閉じた口の片方が開くと、無傷の老人が姿を現した。
「調子に乗るなよ、小僧。」
そして一言、そう呟くと、静かに手を挙げて自分が操る植物に指示をする。指示に反応して、ハエトリ草の茎は、なにかを吸い上げるような上下運動とともに、地面に近い方から、徐々にその緑色を紫に変えていき、
「これはもしかして………。」
選也の期待通り、毒液を噴射してきた。
「ですよねー! 」
しかし、予想がつく攻撃は、さほど驚異ではない。選也は大きく開けられたハエトリ草の口の奥に、栓をするように防御陣を展開させ、毒液を止めた。
「よし! 」
ただ、液を吐き出せなくなったハエトリ草が激しく左右に首を振ってもがき、そのまま破裂すところまでは読めず、選也は慌てて秀真のいる二階と一階を繋ぐ階段まで蔓を出して飛び上がる。

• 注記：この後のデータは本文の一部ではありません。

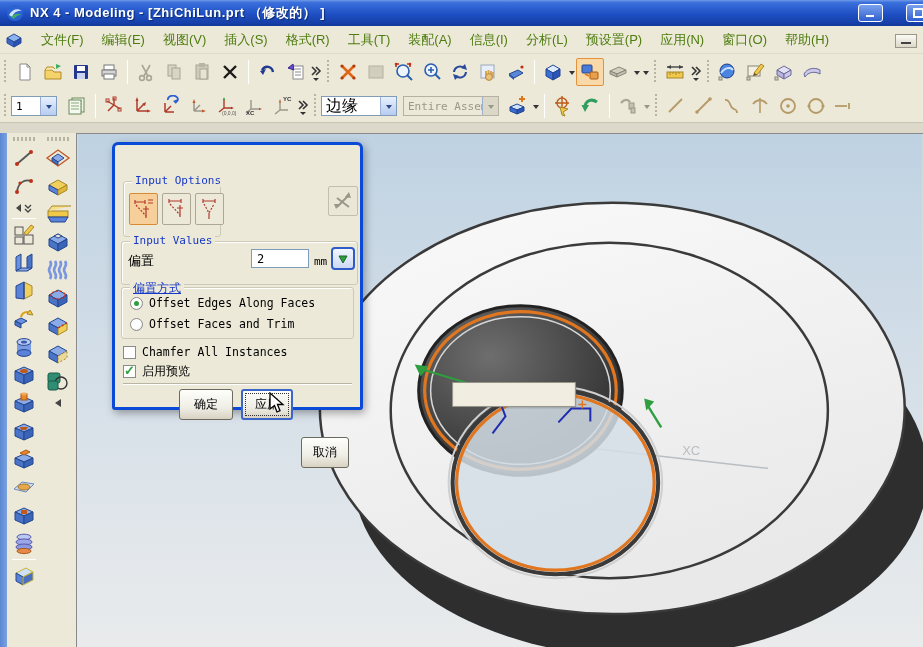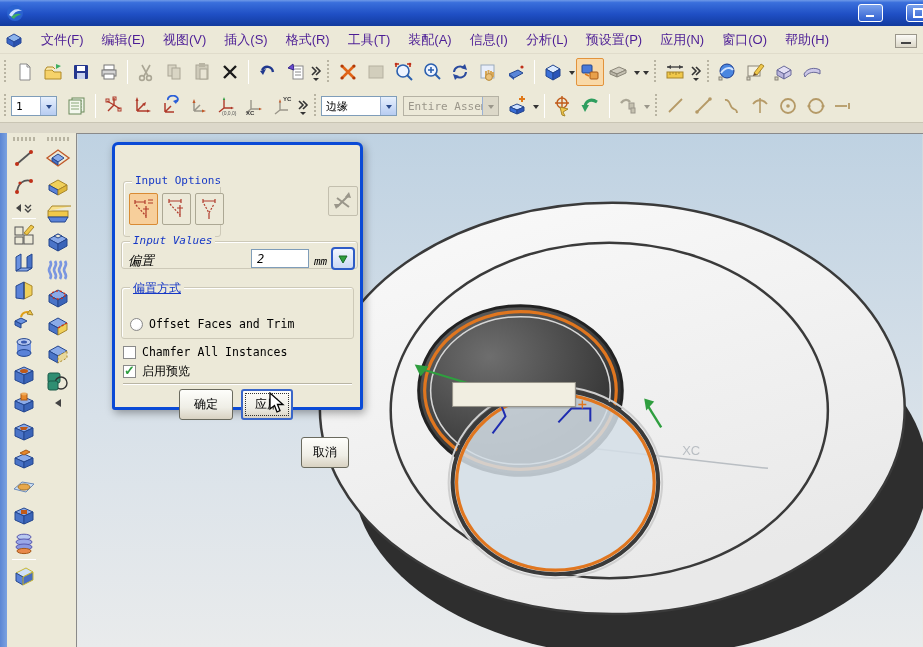"NX 4 - Modeling -" span.ttext { html: none -> <span>NX 4 - Modeling - [ZhiChiLun.prt （修改的） ]</span> }
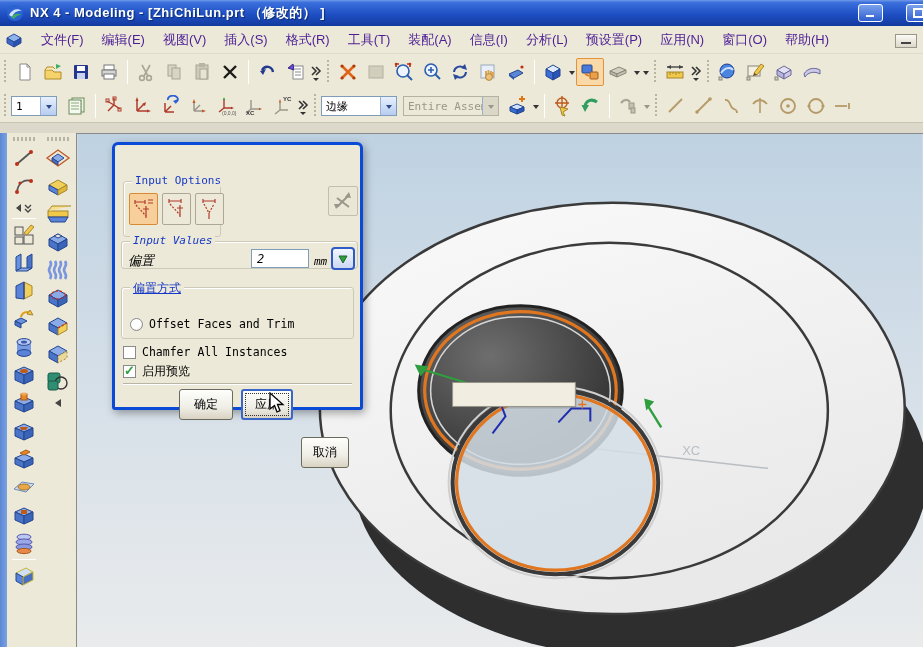"文件(F)" .mi { color: #4c1d95 -> #4d7c0f }
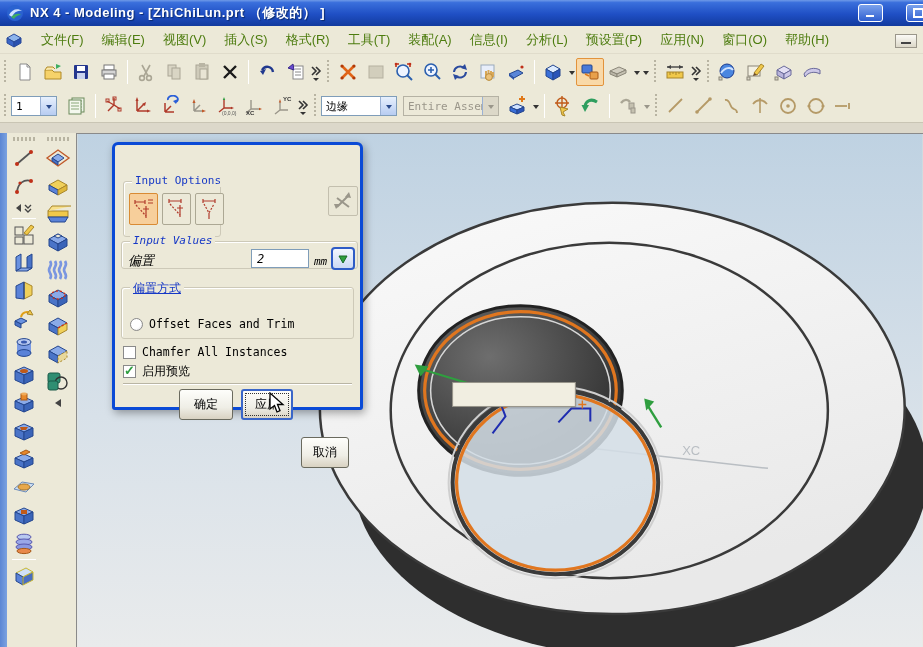"边缘" span.cv { font-size: 11px -> 16px }
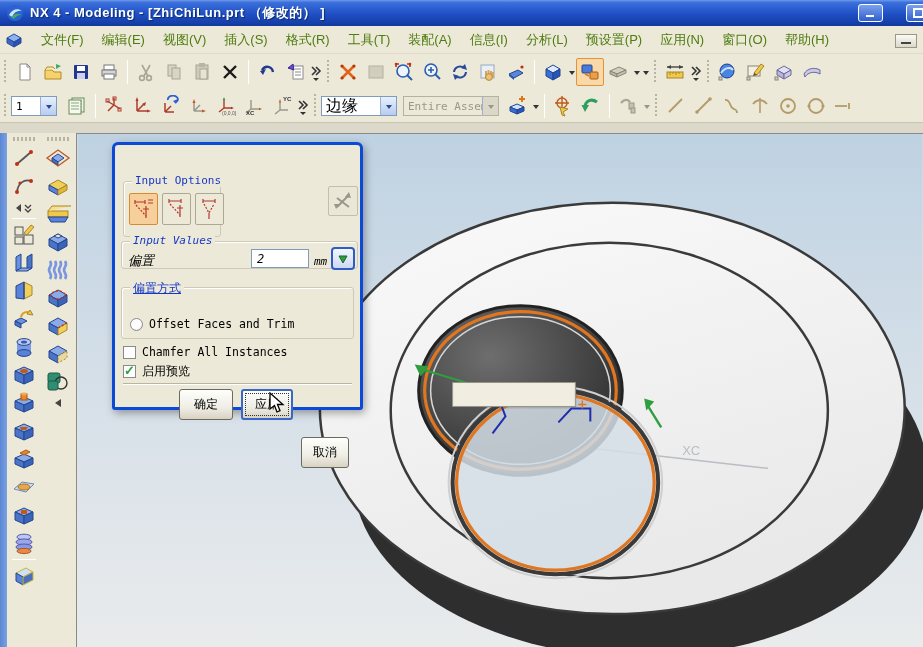"Input Values" div.grp { font-style: italic -> none; height: 28px -> 44px }
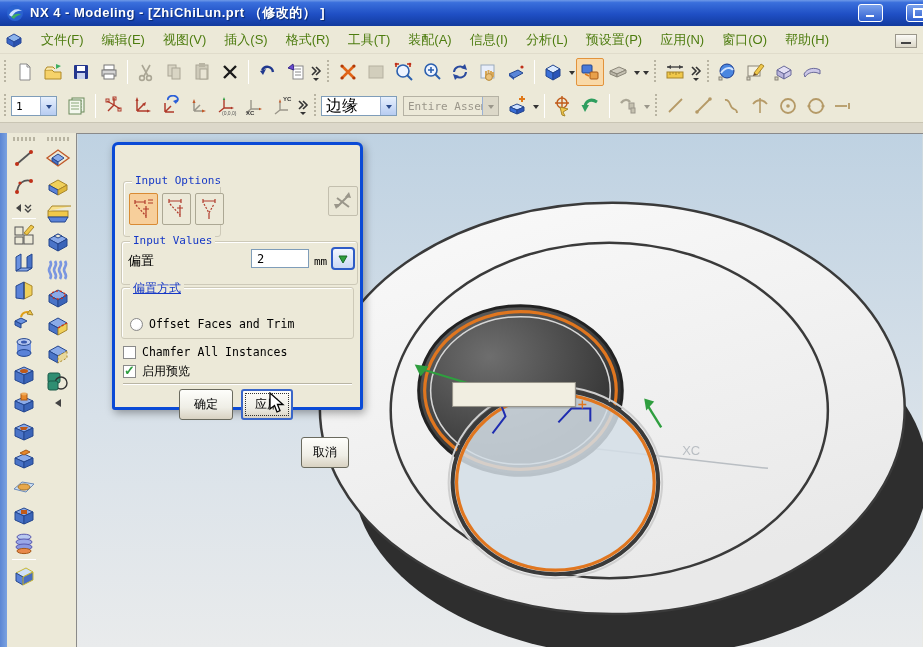"Offset Edges Along Faces" span.crow { html: none -> <span> <span></span> <span>Offset Edges Along Faces</span> </span> }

判断が早かったおかけで、弾けとんだ植物の破片は、わずかに服に当たった程度だったが、それでも、その植物片についていた毒で、布はじわりと溶けた。
「ひっ。」
選也はすぐに、小瓶を叩き落とされ唖然としている秀真の手を取って、自分の目の前と窓の向こう側に通り抜けの魔法陣を浮かばせて、そこから外に飛び出す。
「うん、調子に乗るもんじゃないね、やっぱ逃げるが勝ちだよ! 」
魔法を使った本人である選也は地面に綺麗に着地できたが、いきなり空中に放り出された秀真は抵抗できず、数メートルの高さから落下した。
「ちょっと、毎回俺を巻き込んで行くスタイルやめて! 」
しかし、逃げることに集中している選也が、悲痛な叫びをあげる秀真を気遣うはずもなく、倒れ込んだままの秀真の元にはガラスを破って複数の蔓が向かってくる。
「後、俺も逃げたいの! 置いてくとか酷すぎない!? 」
秀真は慌てて何度か滑りながらも、蔓と毒液をかわし、走りながら携帯を弄っている選也の横に並んで、聞いた。
「そして、何してんのそれ! 」
選也は一瞬携帯から目を離して、秀真の位置を確認し、答える。
「通報。」
「まじかよ! 」
秀真はその答にドン引きして言った。
「やめとけって、異能力モノの警察は無能だぞ。」
しかし、選也の答えはその斜め上を行く、
「大丈夫、肉盾くらいにしか期待してない。」
という外道なもので、秀真は少しの間言葉を失うが、その後、ゆっくりと親友を諭す。
「………選也くん、一回、偉い人に謝りに行こうか。」
まぁ、選也はその時既に、
「あ、もしもし警察ですか? 今、ローブを着た、変な老人に追いかけられてるんです。はい、そうです、見るからに変質者な感じの。場所は………。」
と警察に電話を繋ぎ、話していたので特に効果は無かったのだが。
「話を聞けって! それに、迷惑だから、思い立ったら直ぐ決行する癖やめ! 」
秀真に言われて、通報を終えた選也は呆れたように首を振る。
「俺はただ、彼らを信じてるだけだよ。」
「そんなねじ曲がった信頼はいらねぇ! 」
秀真は、なんだか今日は、自分のツッコミ率が高いような気がした。
そして、そうこうしている内に後ろに、植物の化け物の姿が追い付いてくる。
………根で走って。
「いやぁあ! もうツッコミ切れない! 」
秀真はこの時、ツッコミ急募の広告を町中に張り出したいと切実に思った。